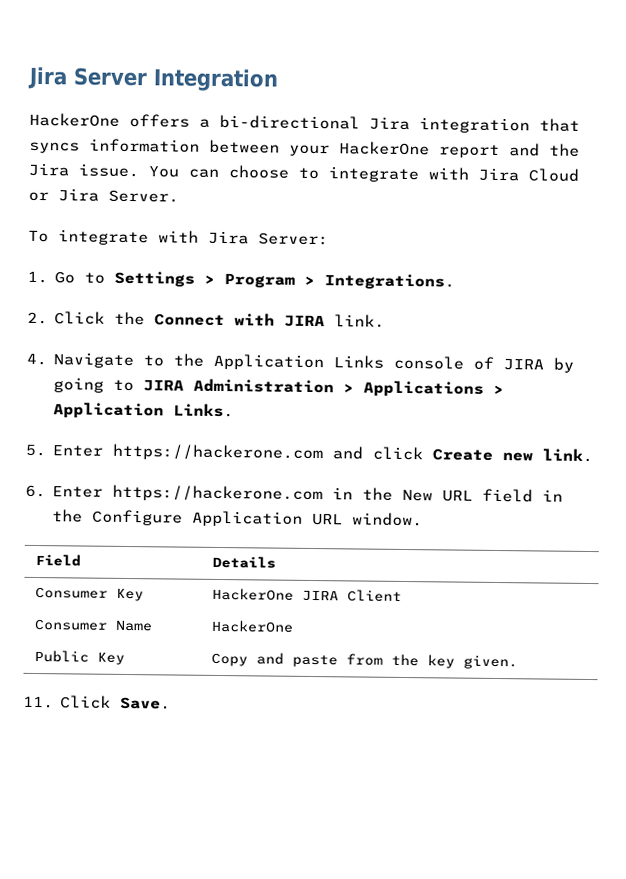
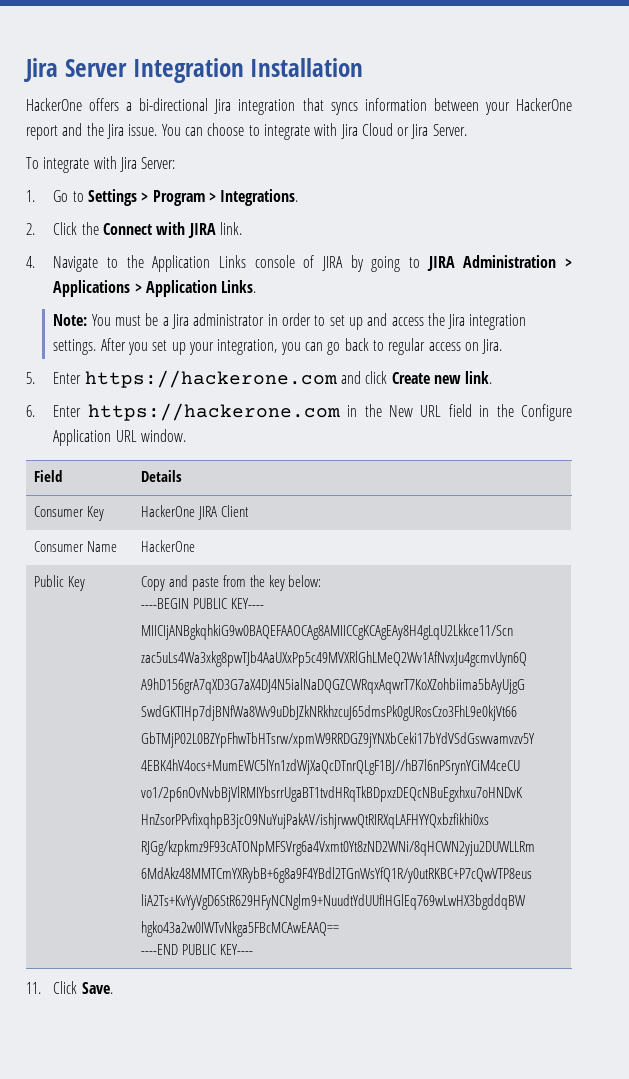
- Jira Server Integration
+ Jira Server Integration Installation
+ Note: You must be a Jira administrator in order to set up and access the Jira integration settings. After you set up your integration, you can go back to regular access on Jira.
- Public Key | Copy and paste from the key given.
+ Public Key | Copy and paste from the key below:
+ ----BEGIN PUBLIC KEY----
+ MIICIjANBgkqhkiG9w0BAQEFAAOCAg8AMIICCgKCAgEAy8H4gLqU2Lkkce11/Scn
+ zac5uLs4Wa3xkg8pwTJb4AaUXxPp5c49MVXRlGhLMeQ2Wv1AfNvxJu4gcmvUyn6Q
+ A9hD156grA7qXD3G7aX4DJ4N5ialNaDQGZCWRqxAqwrT7KoXZohbiima5bAyUjgG
+ SwdGKTIHp7djBNfWa8Wv9uDbJZkNRkhzcuJ65dmsPk0gURosCzo3FhL9e0kjVt66
+ GbTMjP02L0BZYpFhwTbHTsrw/xpmW9RRDGZ9jYNXbCeki17bYdVSdGswvamvzv5Y
+ 4EBK4hV4ocs+MumEWC5lYn1zdWjXaQcDTnrQLgF1BJ//hB7l6nPSrynYCiM4ceCU
+ vo1/2p6nOvNvbBjVlRMIYbsrrUgaBT1tvdHRqTkBDpxzDEQcNBuEgxhxu7oHNDvK
+ HnZsorPPvfixqhpB3jcO9NuYujPakAV/ishjrwwQtRIRXqLAFHYYQxbzfikhi0xs
+ RJGg/kzpkmz9F93cATONpMFSVrg6a4Vxmt0Yt8zND2WNi/8qHCWN2yju2DUWLLRm
+ 6MdAkz48MMTCmYXRybB+6g8a9F4YBdl2TGnWsYfQ1R/y0utRKBC+P7cQwVTP8eus
+ liA2Ts+KvYyVgD6StR629HFyNCNglm9+NuudtYdUUfIHGlEq769wLwHX3bgddqBW
+ hgko43a2w0IWTvNkga5FBcMCAwEAAQ==
+ ----END PUBLIC KEY----

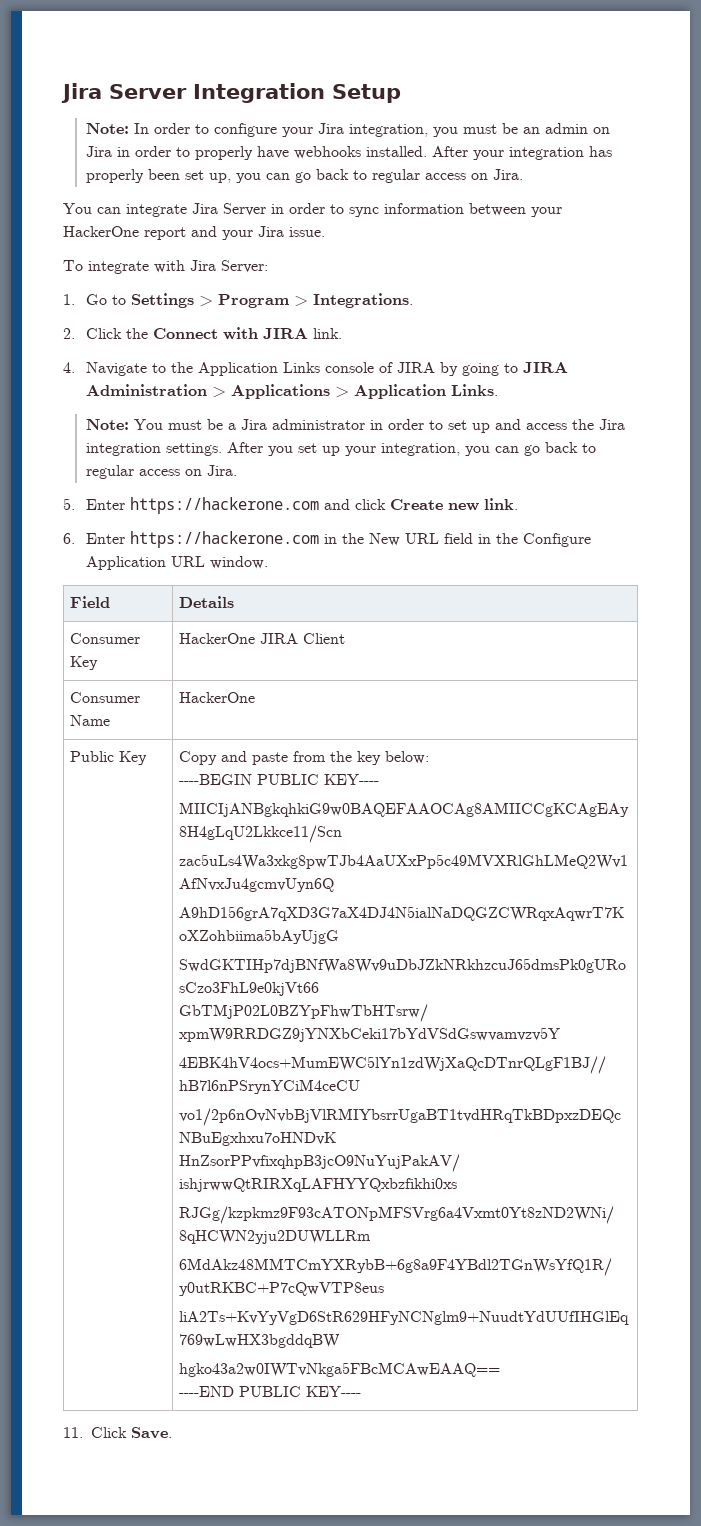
- Jira Server Integration Installation
- HackerOne offers a bi-directional Jira integration that syncs information between your HackerOne report and the Jira issue. You can choose to integrate with Jira Cloud or Jira Server.
+ Jira Server Integration Setup
+ Note: In order to configure your Jira integration, you must be an admin on Jira in order to properly have webhooks installed. After your integration has properly been set up, you can go back to regular access on Jira.
+ You can integrate Jira Server in order to sync information between your HackerOne report and your Jira issue.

================================

If pictures are present, they are dropped, and the entries above are written out word for word.

- Jira Server Integration
+ Jira Server Integration Installation
+ Note: You must be a Jira administrator in order to set up and access the Jira integration settings. After you set up your integration, you can go back to regular access on Jira.
- Public Key | Copy and paste from the key given.
+ Public Key | Copy and paste from the key below:
+ ----BEGIN PUBLIC KEY----
+ MIICIjANBgkqhkiG9w0BAQEFAAOCAg8AMIICCgKCAgEAy8H4gLqU2Lkkce11/Scn
+ zac5uLs4Wa3xkg8pwTJb4AaUXxPp5c49MVXRlGhLMeQ2Wv1AfNvxJu4gcmvUyn6Q
+ A9hD156grA7qXD3G7aX4DJ4N5ialNaDQGZCWRqxAqwrT7KoXZohbiima5bAyUjgG
+ SwdGKTIHp7djBNfWa8Wv9uDbJZkNRkhzcuJ65dmsPk0gURosCzo3FhL9e0kjVt66
+ GbTMjP02L0BZYpFhwTbHTsrw/xpmW9RRDGZ9jYNXbCeki17bYdVSdGswvamvzv5Y
+ 4EBK4hV4ocs+MumEWC5lYn1zdWjXaQcDTnrQLgF1BJ//hB7l6nPSrynYCiM4ceCU
+ vo1/2p6nOvNvbBjVlRMIYbsrrUgaBT1tvdHRqTkBDpxzDEQcNBuEgxhxu7oHNDvK
+ HnZsorPPvfixqhpB3jcO9NuYujPakAV/ishjrwwQtRIRXqLAFHYYQxbzfikhi0xs
+ RJGg/kzpkmz9F93cATONpMFSVrg6a4Vxmt0Yt8zND2WNi/8qHCWN2yju2DUWLLRm
+ 6MdAkz48MMTCmYXRybB+6g8a9F4YBdl2TGnWsYfQ1R/y0utRKBC+P7cQwVTP8eus
+ liA2Ts+KvYyVgD6StR629HFyNCNglm9+NuudtYdUUfIHGlEq769wLwHX3bgddqBW
+ hgko43a2w0IWTvNkga5FBcMCAwEAAQ==
+ ----END PUBLIC KEY----

- Jira Server Integration Installation
- HackerOne offers a bi-directional Jira integration that syncs information between your HackerOne report and the Jira issue. You can choose to integrate with Jira Cloud or Jira Server.
+ Jira Server Integration Setup
+ Note: In order to configure your Jira integration, you must be an admin on Jira in order to properly have webhooks installed. After your integration has properly been set up, you can go back to regular access on Jira.
+ You can integrate Jira Server in order to sync information between your HackerOne report and your Jira issue.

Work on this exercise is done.